Three Worlds, One Language

The same equation, $d X = μ d t + σ d W$ , models radically different phenomena depending on how $μ$ and $σ$ are defined. Here are three of the most important instantiations.

Physics: The Langevin Equation

Edinburgh, 1827. The pollen grains are dancing.

We now know why. At room temperature, water molecules are in constant, violent thermal motion — striking a pollen grain roughly $1 0^{21}$ times per second. The net effect of all those collisions is effectively random: the particle receives random kicks from all directions, producing the erratic motion Brown documented.

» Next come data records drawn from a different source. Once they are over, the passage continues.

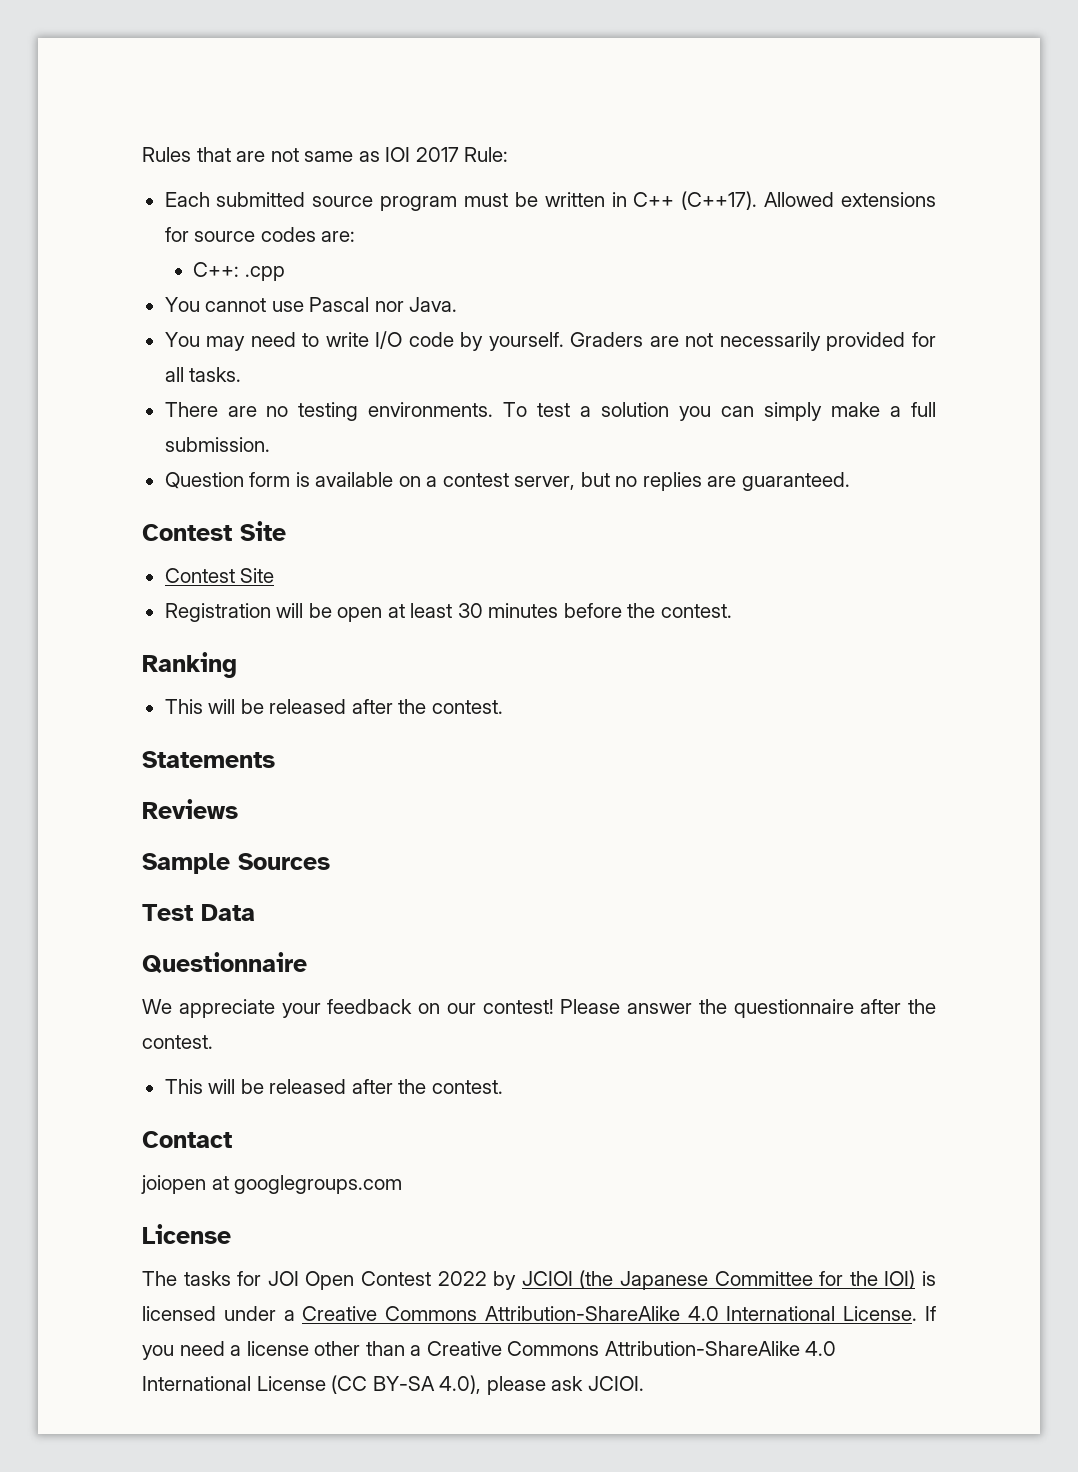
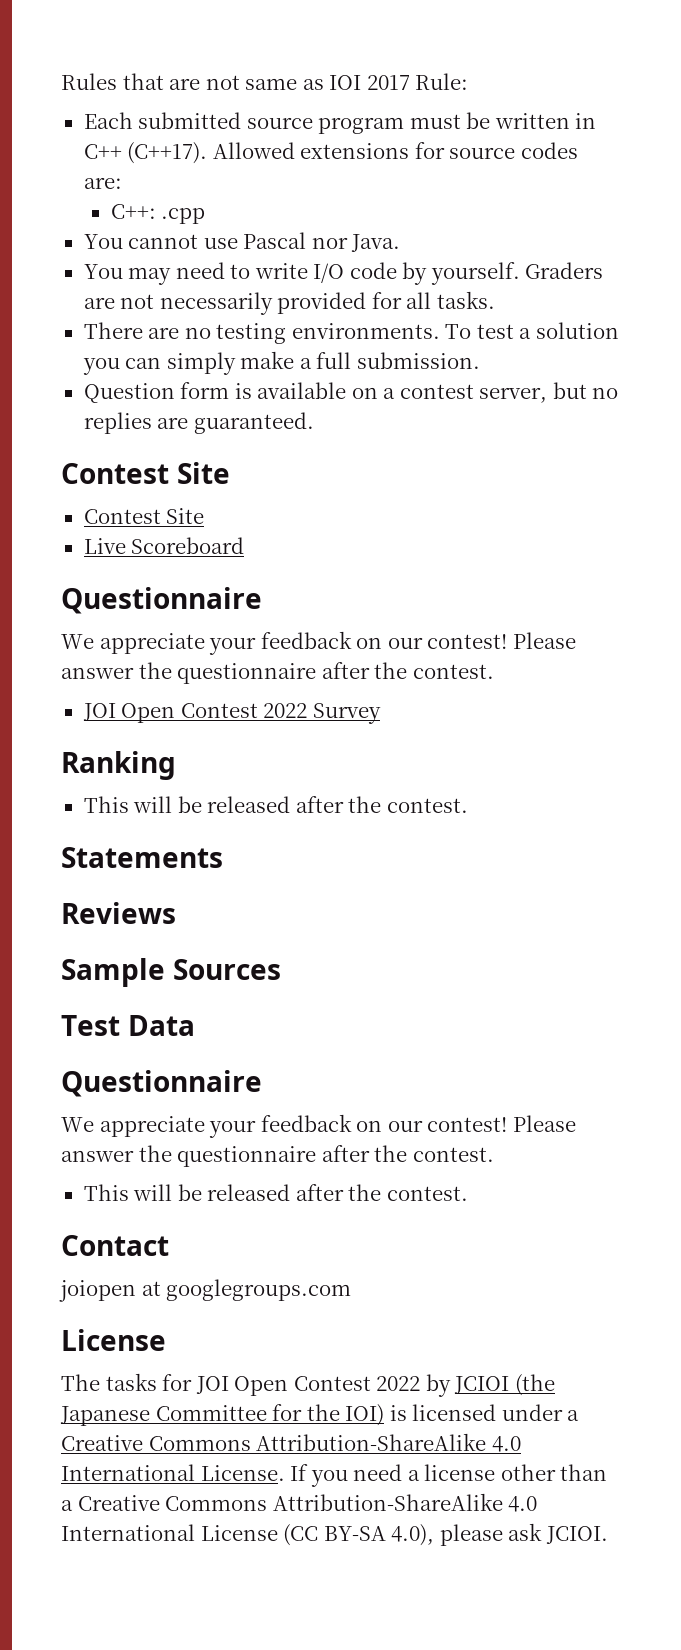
- Registration will be open at least 30 minutes before the contest.
+ Live Scoreboard
+ Questionnaire
+ We appreciate your feedback on our contest! Please answer the questionnaire after the contest.
+ JOI Open Contest 2022 Survey

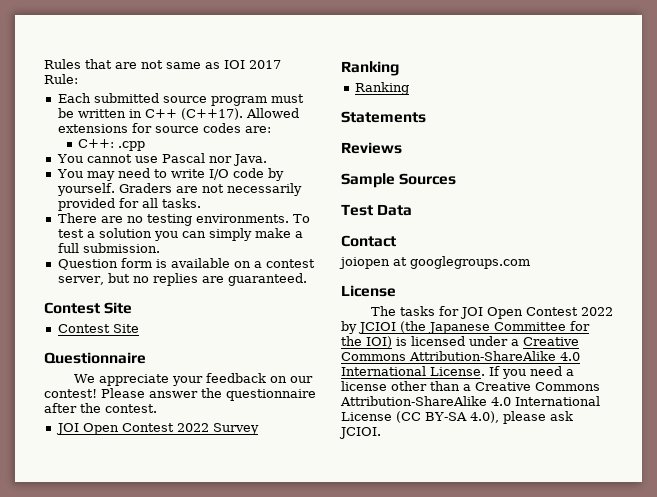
- Live Scoreboard
  JOI Open Contest 2022 Survey
  Ranking
- This will be released after the contest.
+ Ranking
  Test Data
- Questionnaire
- We appreciate your feedback on our contest! Please answer the questionnaire after the contest.
- This will be released after the contest.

French physicist Paul Langevin (1908) described this with what is now called the Langevin equation:

d v = - γ v d t + σ d W

Where:

$v$ is the particle's velocity
$γ > 0$ is the friction coefficient — the drag from the fluid that resists motion
$σ$ is the noise strength — the intensity of thermal kicks
$d W$ is the Wiener increment — the random thermal force

The drift term $- γ v d t$ says: the faster you move, the more the fluid slows you down. The diffusion term $σ d W$ says: random molecular collisions are constantly kicking you.

This is also called the Ornstein-Uhlenbeck (OU) process when we model position $X$ around a mean $μ_{0}$ :

d X = θ (μ_{0} - X) d t + σ d W

$θ > 0$ : mean reversion rate — how strongly the process is pulled back toward the center
$μ_{0}$ : the equilibrium — the position or value the process tends to return to
$σ$ : noise amplitude

The OU process is one of the most useful SDEs in science precisely because of mean reversion — it describes any system that fluctuates around a stable equilibrium. Molecular velocities. Ion channel conductance. Body temperature. These systems don't wander away forever; they stay near a fixed point, with random fluctuations.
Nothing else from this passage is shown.